I also remeber the times, When "Guy' meant happy", and "brazilian' meant coffee.
 a few years ago, a trendy word with australian youth was "awsome'  Everything was bloody "awsome' and then there was :
"apsolutelly" everything was confirmed as: absolutelly", Then  came "cool" whats new.
I do appoligise, if my spelling is not correct, but you will know what I'm trying to say.

Funny enough, old one but good one, of Oz slang:The other day, a guy stated about his mate:
The poor bastard was so crook, he couldn't punch his way out of brown paper bag!"


----------



## Diwundrin (Nov 24, 2013)

Wouldn't worry about the 'wog' tag BB, it's not personal,  just about everybody copped that or 'pommy bastard'.  I've been called a 'skip' a few times and find it kind of funny.
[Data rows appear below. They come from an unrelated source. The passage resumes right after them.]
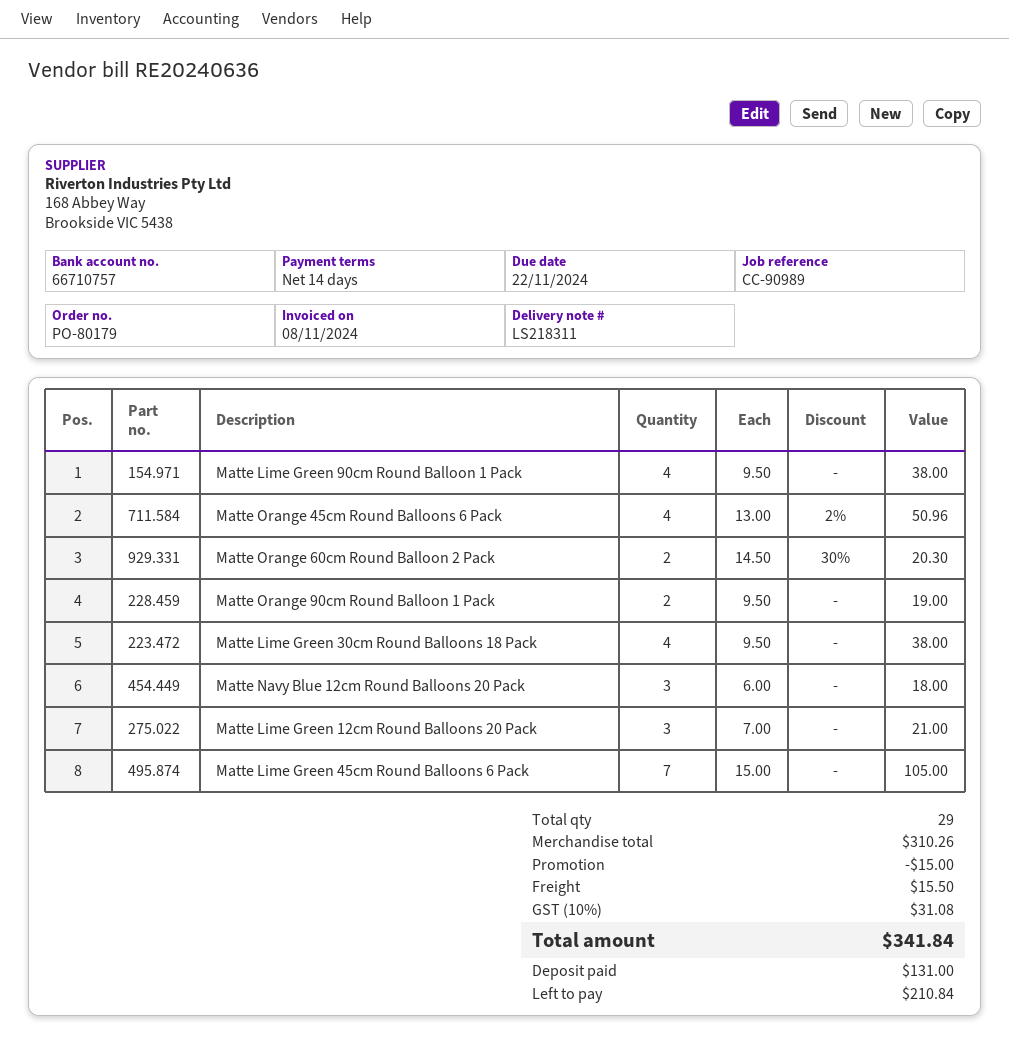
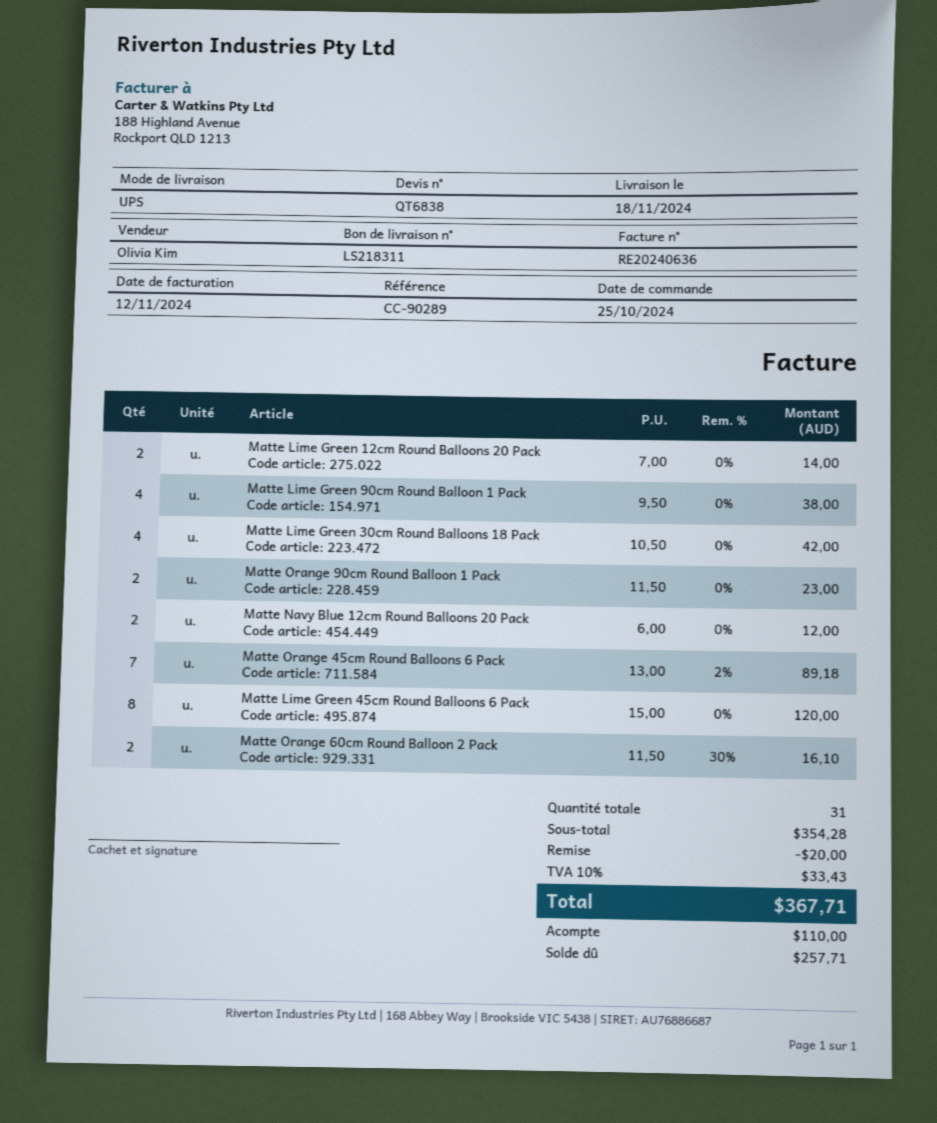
invoice date: 2024-11-08 -> 2024-11-12
reference: CC-90989 -> CC-90289
Matte Orange 45cm Round Balloons 6 Pack: 4 x 13.00 - 2% = 50.96 -> 7 x 13.00 - 2% = 89.18
Matte Orange 60cm Round Balloon 2 Pack: 2 x 14.50 - 30% = 20.30 -> 2 x 11.50 - 30% = 16.10
Matte Orange 90cm Round Balloon 1 Pack: 2 x 9.50 = 19.00 -> 2 x 11.50 = 23.00
Matte Lime Green 30cm Round Balloons 18 Pack: 4 x 9.50 = 38.00 -> 4 x 10.50 = 42.00
Matte Navy Blue 12cm Round Balloons 20 Pack: 3 x 6.00 = 18.00 -> 2 x 6.00 = 12.00
Matte Lime Green 12cm Round Balloons 20 Pack: 3 x 7.00 = 21.00 -> 2 x 7.00 = 14.00
Matte Lime Green 45cm Round Balloons 6 Pack: 7 x 15.00 = 105.00 -> 8 x 15.00 = 120.00
total quantity: 29 -> 31
subtotal: 310.26 -> 354.28
discount: 15.00 -> 20.00
shipping: 15.50 -> none
tax: 10% = 31.08 -> 10% = 33.43
total: 341.84 -> 367.71
deposit: 131.00 -> 110.00
balance: 210.84 -> 257.71

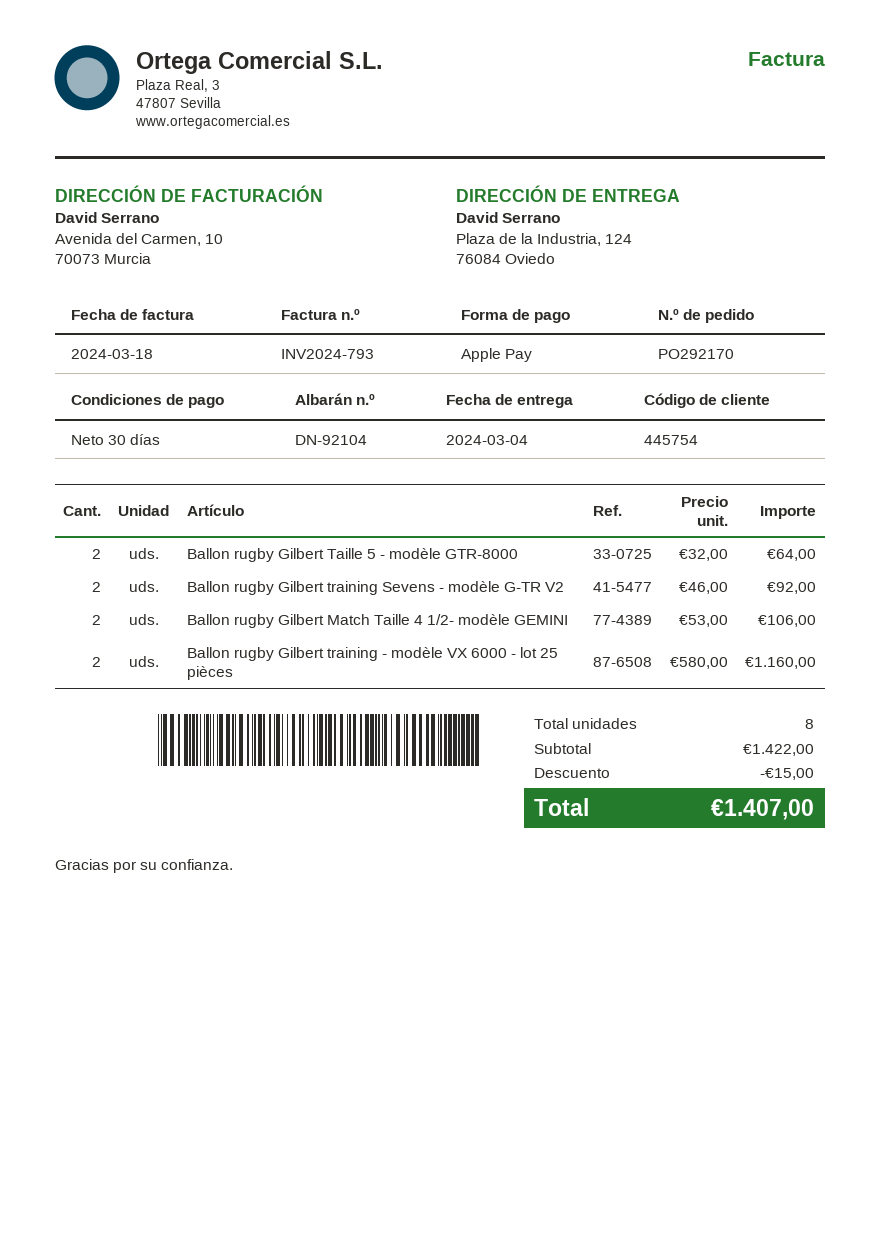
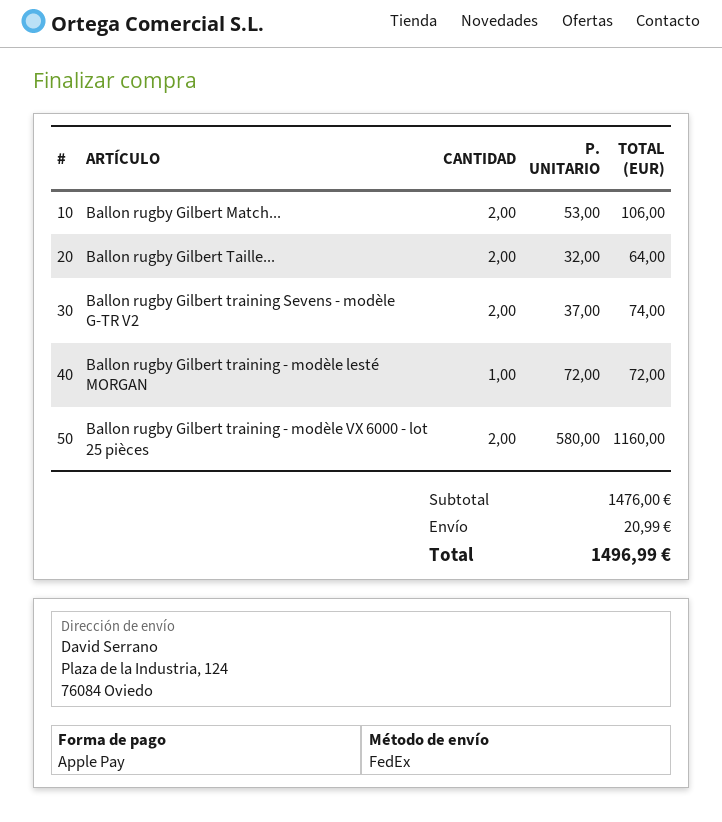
Ballon rugby Gilbert training Sevens - modèle G-TR V2: 2 x 46.00 = 92.00 -> 2 x 37.00 = 74.00
Ballon rugby Gilbert training - modèle lesté MORGAN: none -> 1 x 72.00 = 72.00
subtotal: 1422.00 -> 1476.00
discount: 15.00 -> none
shipping: none -> 20.99
total: 1407.00 -> 1496.99

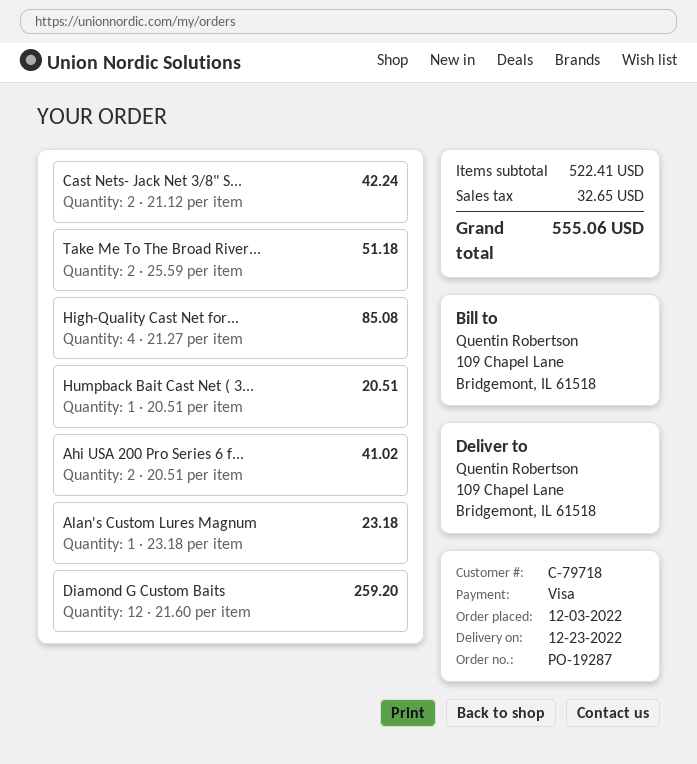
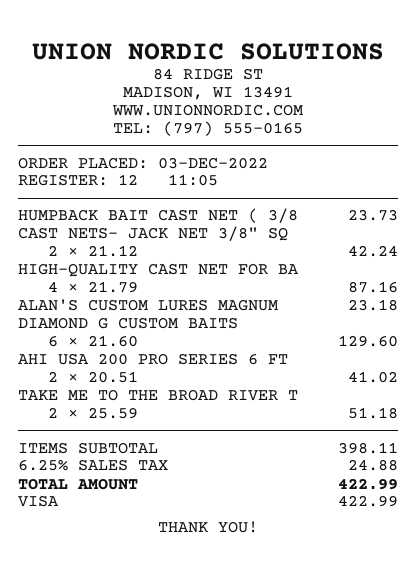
High-Quality Cast Net for...: 4 x 21.27 = 85.08 -> 4 x 21.79 = 87.16
Humpback Bait Cast Net ( 3...: 1 x 20.51 = 20.51 -> 1 x 23.73 = 23.73
Diamond G Custom Baits: 12 x 21.60 = 259.20 -> 6 x 21.60 = 129.60
subtotal: 522.41 -> 398.11
tax: 32.65 -> 24.88
total: 555.06 -> 422.99

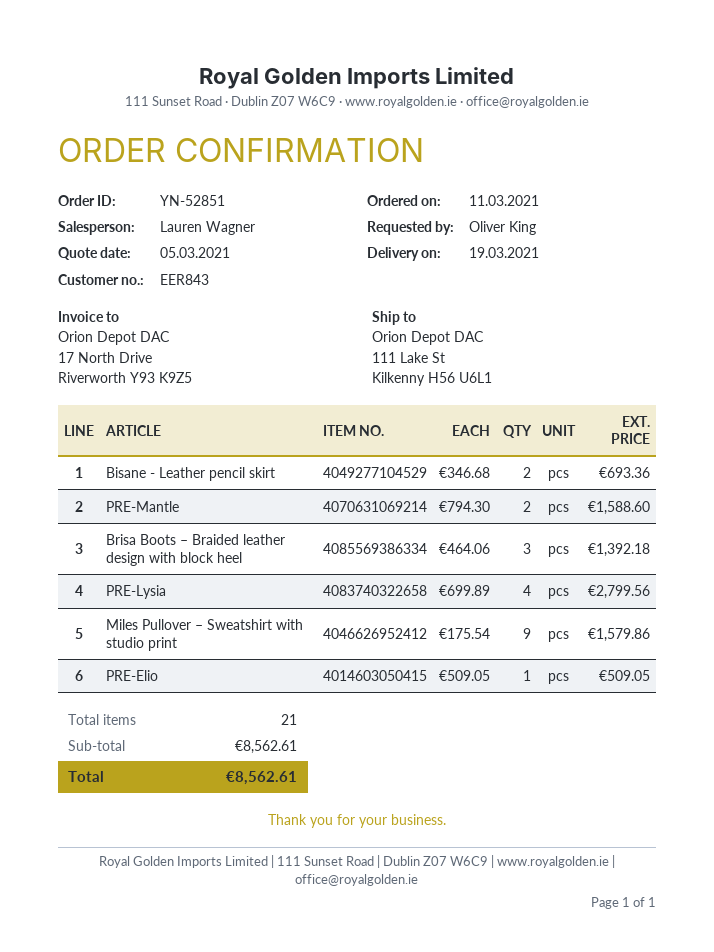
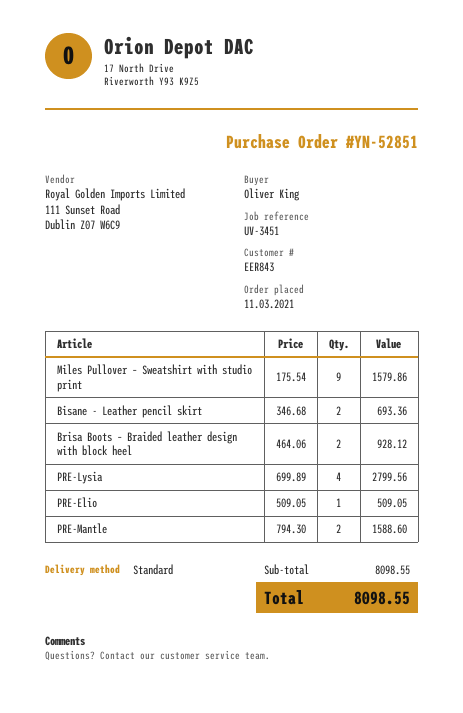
Brisa Boots – Braided leather design with block heel: 3 x 464.06 = 1392.18 -> 2 x 464.06 = 928.12
subtotal: 8562.61 -> 8098.55
total: 8562.61 -> 8098.55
I worked with a lot of new immigrants years ago and found the ones who fitted in first and best were the ones who could return the 'compliments' in kind, and treated the casual insult as a term of acceptance.  

  If we didn't like 'em we yelled or were really polite, only friends got casual insults.

Guess you've been here long enough to know 'we're a Weird Mob'  read that?


We don't hear 'crook' much now do we?  I used to like "crook as Rookwood". 

    (translated for non OZ cits: "as sick as the biggest cemetery in Sydney.")

Wouldn't worry about spelling either, it's not a competition, just a place to natter.

... and you're forgiven for embarrassing me about using 'absolutely' and 'awesome'... 2 of my old faves.


----------



## babyboomer (Nov 24, 2013)

Forgiven!!!
But mate, it is a weird country. Yes it is.
I remember poor bastard from Europe, bringing a TV set... heasked me to change the plug to AU, 3 pin plug.
So I didand while he was buying the stubbies(beer) for the sevice, i opened the set and turned the transformer around the tube, for 180 degrees.
When he returned with 3 long necks of DA, I told him the shit has "upside dovn ' picture for Europe. I send him back to get 3 more DA-s and I fixed the problem.
Now, on topic, in Australia, there is an expresion " BASTARD"it might be an insult in some cases, depending on situation.
But there is as well:
A good bastard
a poorbastard
a miserable bastard
a kind of a good bastard 
a WOG bastard
a nice bastard
a sick bastard
a coocky bastard

shall we continue, we have to write a book..
Soooo, all the nice bastards repy, please


----------



## Diwundrin (Nov 24, 2013)

I'm probably the only one still awake.  So have you read They're a Weird Mob ?  If not find a copy, you'd love it.


----------



## SifuPhil (Nov 24, 2013)

Diwundrin said:


> Hell, we still quote Shakespeare yet are embarrassed to say 'groovy' or something because it 'dates' us??  Why?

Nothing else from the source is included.